→ What the exercise asks: What are the lines, copied exactly, from the one containing "- 8.3参选保证金提交的金额：人民币4000.00元（大写：肆仟元整）。" through the last line of the records below, both included?

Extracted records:
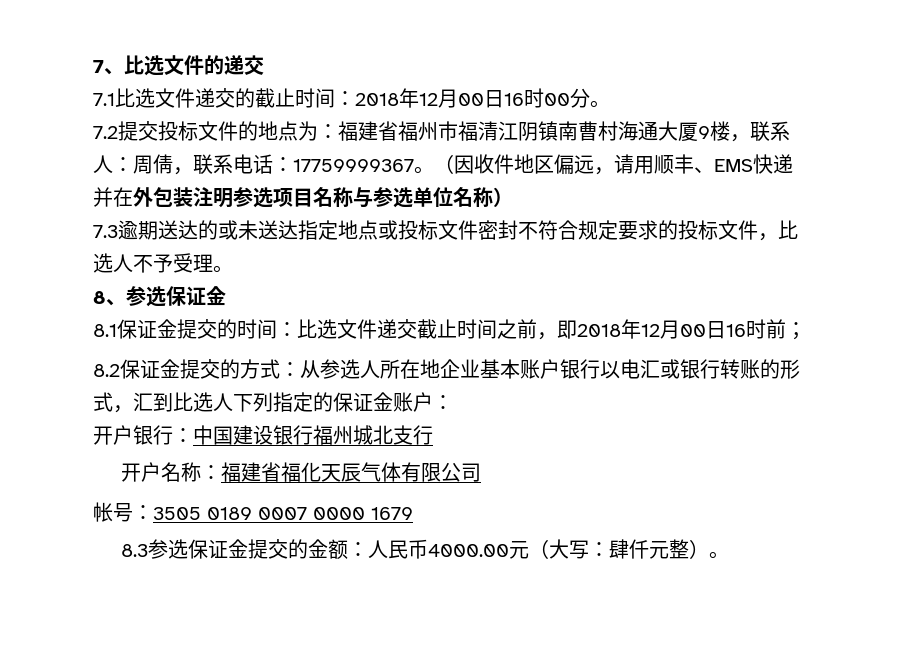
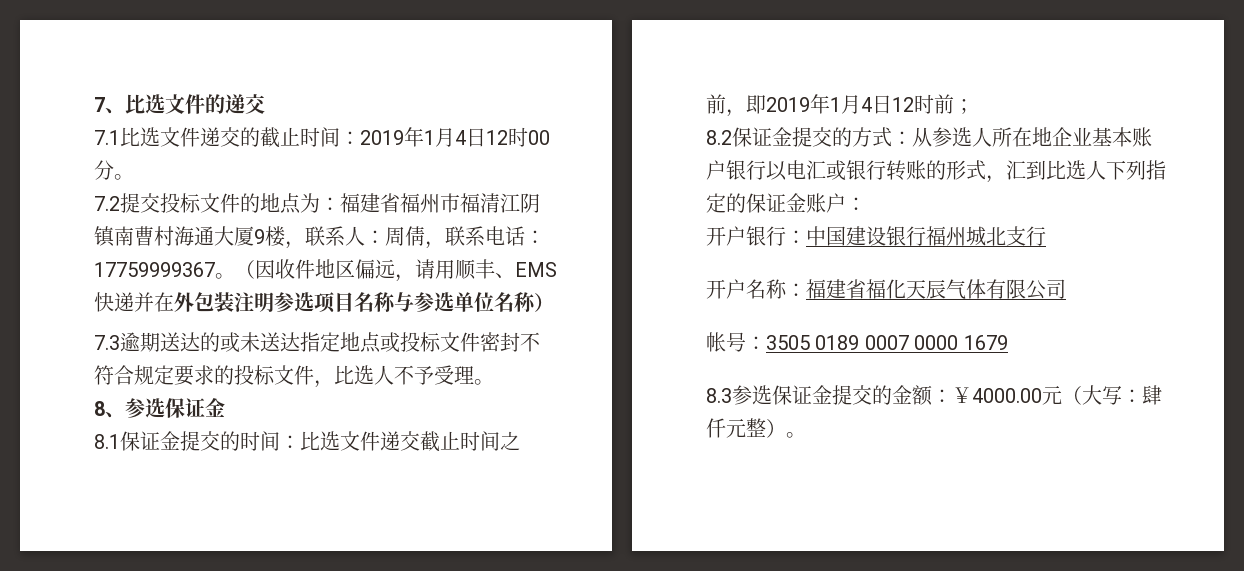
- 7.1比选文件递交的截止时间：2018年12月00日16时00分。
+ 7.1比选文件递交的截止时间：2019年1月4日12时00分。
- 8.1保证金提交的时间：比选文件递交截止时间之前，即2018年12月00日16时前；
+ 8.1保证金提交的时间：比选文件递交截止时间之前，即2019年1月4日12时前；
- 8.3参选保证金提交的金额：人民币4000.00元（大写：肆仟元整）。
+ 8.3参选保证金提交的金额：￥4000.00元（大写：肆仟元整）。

→ Answer section:
- 8.3参选保证金提交的金额：人民币4000.00元（大写：肆仟元整）。
+ 8.3参选保证金提交的金额：￥4000.00元（大写：肆仟元整）。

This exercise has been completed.